In the first quarter, despite the complicated development of Covid-19, the rental price of factory land in the South increased by 12.2% over the same period.
Mr. Stephen Wyatt, General Director of JLL Vietnam, said that in the first 3 months of the year, the land rent for factories and logistics warehouses still recorded an upward trend, becoming a rare bright spot in the context of many types of real estate cool down because of the infiltration of the pandemic.
In the first quarter of the year, in industrial clusters in the Southern region, the number of land lease requests remained quite high and developers became confident in increasing the land rent. Average industrial land rent in the quarter reached US $ 101 per m2 on the lease cycle, up 12.2% over the same period. Ready-built factories in the South range from US $ 3.5-5 per sqm per month, slightly increasing in Binh Duong, Ho Chi Minh City, and Long An and maintaining a stable level in the remaining provinces of the South.
Industrial zones in the North attract the majority of corporations who want to diversify their production portfolio besides their facilities in China, with a well-developed infrastructure and proximity to this billion-dollar country. Average industrial land rent in the Northern provinces reached USD 99 per m2 on the lease cycle, an increase of 6.5% over the same period last year. Ready-built factories, one of the most popular industrial real estate models of small and medium enterprises, remain stable at $ 4-5 per sqm per month, and have been fully occupied.
As Stephen Wyatt analyzed, when factories were forced to close during the Covid-19 outbreak in China, many large companies became even more motivated to hire industrial real estate in Vietnam to find a solution to maintain. operations, overcoming the period of limited production. A number of multinational companies have been planning to expand operations in Vietnam last year, in order to reduce the pressure on new tariff barriers on goods exported from China to the US and to find room replacement markets. when prices go up.
CEO JLL assessed that Vietnam has been a promising destination since the wave of factory relocation from China began. Covid-19 may be causing temporary difficulties with the real estate market in general, plant relocation plans may be affected and hesitated in the short term, but most real estate rental strategies Long-term industrial production is still underway. Therefore, the owners of industrial zones are still confident to increase land rent in the first quarter of this year because this is a long-term investment trend.
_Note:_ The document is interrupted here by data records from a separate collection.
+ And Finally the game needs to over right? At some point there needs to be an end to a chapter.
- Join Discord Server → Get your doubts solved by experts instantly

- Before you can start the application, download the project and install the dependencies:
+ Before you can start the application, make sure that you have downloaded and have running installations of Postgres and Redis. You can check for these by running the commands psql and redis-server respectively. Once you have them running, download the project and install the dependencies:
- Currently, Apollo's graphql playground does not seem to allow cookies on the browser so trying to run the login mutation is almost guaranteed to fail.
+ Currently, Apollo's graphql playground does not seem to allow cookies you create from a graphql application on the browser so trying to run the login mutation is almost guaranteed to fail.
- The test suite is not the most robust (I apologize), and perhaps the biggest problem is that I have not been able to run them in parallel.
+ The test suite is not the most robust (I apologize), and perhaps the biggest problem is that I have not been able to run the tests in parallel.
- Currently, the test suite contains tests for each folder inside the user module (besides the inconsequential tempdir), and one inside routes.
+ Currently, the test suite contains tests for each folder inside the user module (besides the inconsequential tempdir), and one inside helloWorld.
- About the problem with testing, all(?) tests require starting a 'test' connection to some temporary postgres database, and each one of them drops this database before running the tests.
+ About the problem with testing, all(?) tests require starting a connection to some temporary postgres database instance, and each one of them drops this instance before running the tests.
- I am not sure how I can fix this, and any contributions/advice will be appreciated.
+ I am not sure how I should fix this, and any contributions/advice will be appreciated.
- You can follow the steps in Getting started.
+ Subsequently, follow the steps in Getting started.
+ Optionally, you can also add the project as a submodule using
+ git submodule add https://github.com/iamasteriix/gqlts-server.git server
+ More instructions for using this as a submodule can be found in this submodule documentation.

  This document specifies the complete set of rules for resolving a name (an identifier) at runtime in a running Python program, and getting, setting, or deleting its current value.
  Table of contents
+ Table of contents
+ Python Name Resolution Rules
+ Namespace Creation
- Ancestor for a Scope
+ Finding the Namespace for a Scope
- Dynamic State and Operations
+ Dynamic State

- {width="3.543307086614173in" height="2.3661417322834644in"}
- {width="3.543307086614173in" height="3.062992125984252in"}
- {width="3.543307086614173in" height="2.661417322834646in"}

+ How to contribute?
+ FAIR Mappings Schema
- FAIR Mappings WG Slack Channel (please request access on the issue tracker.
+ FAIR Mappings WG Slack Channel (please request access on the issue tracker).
Under Covid-19, the postponement of lease agreements and new needs will depend on how quickly or slowly disease control can occur. However, the market will recover and grow rapidly after the epidemic is under control. The disruption of global supply chains due to the impact of the disease has made businesses realize the urgency of diversifying their production portfolios and avoiding being dependent on one country.
The expert predicts the pandemic could be a new catalyst to accelerate the production shift, having been hit hard by US-China trade tensions last year. Industrial real estate in Southeast Asia in general and Vietnam in particular will attract more Chinese manufacturing enterprises in the future.